Zij krijgt nr. 13(30111).

De heer Vendrik (GroenLinks):

Voorzitter. Het gebeurt vaker dat bij een publieke instelling de top bonussen krijgt uitgekeerd, maar dat die gelukkig worden geweigerd. Die bonussen worden dan dus teruggeven. Het zou chic zijn als de top van het UWV en de heer Joustra zouden zeggen: dit keer niet, wij geven de bonus terug. Dat gebaar zouden wij zeer op prijs stellen. Wij hopen dat het kabinet zich bij deze aanroep wil aansluiten.

Minister De Geus:

Voorzitter. Ik ontraad de Kamer aanneming van deze motie. De heer Vendrik doet net of het UWV voor het verkrijgen van een variabele toeslag een bovenmenselijke prestatie moet leveren, maar dat is natuurlijk niet conform de kern van de rechtspositionele regeling die de Kamer is voorgelegd. Ik begrijp dat er op dit punt een misverstand is. Met name tegen de heer Vendrik en de heer Bakker als medeondertekenaar zeg ik dat ik zojuist al duidelijk heb aangegeven dat een deel van de beloning variabel is. Doordat de beloning variabel is, hebben wij de mogelijkheid daarvoor prestatiecriteria te laten gelden. Dat variabele deel wordt in de krant een bonus genoemd, maar het gaat hierbij om het variabele deel van de beloning van 10% en dat variabele deel is vastgesteld op 5%. Ik meen dat je daaraan niets zou moeten veranderen. Ik heb de beslissing genomen en daarom moet de heer Vendrik mij aanspreken. De Kamer gaat te ver als zij tegen betrokkenen zegt dat zij niet mogen handelen conform een beslissing van de minister.

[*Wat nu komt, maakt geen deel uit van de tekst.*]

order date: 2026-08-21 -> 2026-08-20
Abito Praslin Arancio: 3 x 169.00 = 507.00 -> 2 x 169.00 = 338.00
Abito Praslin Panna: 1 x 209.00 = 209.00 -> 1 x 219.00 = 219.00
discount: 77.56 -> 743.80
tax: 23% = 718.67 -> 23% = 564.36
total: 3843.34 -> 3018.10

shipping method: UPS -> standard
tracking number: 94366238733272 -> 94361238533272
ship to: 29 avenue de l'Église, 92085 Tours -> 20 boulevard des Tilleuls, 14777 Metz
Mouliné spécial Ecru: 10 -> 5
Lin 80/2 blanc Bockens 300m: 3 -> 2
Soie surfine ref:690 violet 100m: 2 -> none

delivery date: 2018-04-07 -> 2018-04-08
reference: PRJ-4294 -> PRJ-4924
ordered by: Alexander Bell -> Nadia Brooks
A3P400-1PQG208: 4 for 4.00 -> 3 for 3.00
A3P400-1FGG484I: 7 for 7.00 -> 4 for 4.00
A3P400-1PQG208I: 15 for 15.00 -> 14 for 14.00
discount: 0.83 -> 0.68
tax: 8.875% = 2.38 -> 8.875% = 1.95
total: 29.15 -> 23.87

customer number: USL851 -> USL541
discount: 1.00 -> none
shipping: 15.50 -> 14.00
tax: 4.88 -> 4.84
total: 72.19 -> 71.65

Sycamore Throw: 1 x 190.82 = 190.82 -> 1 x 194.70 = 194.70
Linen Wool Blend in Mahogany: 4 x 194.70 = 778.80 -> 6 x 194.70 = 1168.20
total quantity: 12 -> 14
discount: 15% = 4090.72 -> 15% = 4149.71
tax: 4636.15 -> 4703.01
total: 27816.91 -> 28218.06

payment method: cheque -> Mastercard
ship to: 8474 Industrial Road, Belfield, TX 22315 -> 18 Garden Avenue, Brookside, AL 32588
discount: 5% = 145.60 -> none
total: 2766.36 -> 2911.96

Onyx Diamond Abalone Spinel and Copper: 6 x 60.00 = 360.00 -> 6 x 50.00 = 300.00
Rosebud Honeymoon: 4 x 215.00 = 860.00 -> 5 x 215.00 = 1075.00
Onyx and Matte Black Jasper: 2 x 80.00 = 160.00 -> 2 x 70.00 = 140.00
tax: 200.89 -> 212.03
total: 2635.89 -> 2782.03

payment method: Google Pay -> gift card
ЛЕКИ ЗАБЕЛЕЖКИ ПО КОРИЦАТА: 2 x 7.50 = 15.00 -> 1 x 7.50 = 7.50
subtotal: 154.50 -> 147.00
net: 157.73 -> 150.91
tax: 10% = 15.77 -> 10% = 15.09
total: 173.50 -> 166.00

De heer Vendrik (GroenLinks):

Voorzitter. Over de juistheid van de beslissing van de minister om een bonus van 5% toe te kennen, hebben wij zojuist een debat gevoerd. Ik constateer dat gedane zaken geen keer nemen. Het is zeer spijtig dat dit is gebeurd en ik ben het er niet mee eens, maar dit is een constatering, helaas. Iets anders is datgene waarover ik zojuist heb gesproken. Ik heb gezegd dat de top van het CWI en de top van de Sociale Verzekeringsbank ook een bonus hebben gekregen. Die waren echter zo fatsoenlijk om te zeggen: in dit klimaat en gelet op alles wat er gebeurt, op de ontslagen, de sanering en herstructurering van instellingen, zien wij af van die bonus. Kijk, dat zijn topbestuurders naar mijn hart. De minister heeft redenen gezien om die bonus uit te keren. Daarbij heeft hij zich gebaseerd op het reglement en de gemaakte afspraken. Ik beluister uit zijn woorden dat hij de bonus moest toekennen, terecht of onterecht, maar hij kan toch altijd nog zeggen: vrienden, zo doen wij in dit land geen zaken, zie ervan af. Ik doe een eerlijk beroep op betrokkenen: doe als de top van het CWI en die van de SVB en accepteer de bonus niet. Wat is er mis met dat pleidooi.

Minister De Geus:

Deze toon van de heer Vendrik is een andere dan die in zijn motie. Nu zegt hij dat daarmee niet de legitimiteit van de variabele toeslag ter discussie staat. Naar zijn oordeel staat het algemene klimaat ter discussie. De inhoud van dit debat is niet het algemene klimaat en evenmin toeslagen die niet zijn toegekend. Dit debat heeft betrekking op een toegekende toeslag. Het zou de Kamer sieren als zij zich niet bemoeide met de individuele moraliteit van werknemers. Dat behoort niet het onderwerp te zijn van het politieke debat met deze minister.

De beraadslaging wordt gesloten.

De vergadering wordt van 22.10 uur tot 22.15 uur geschorst.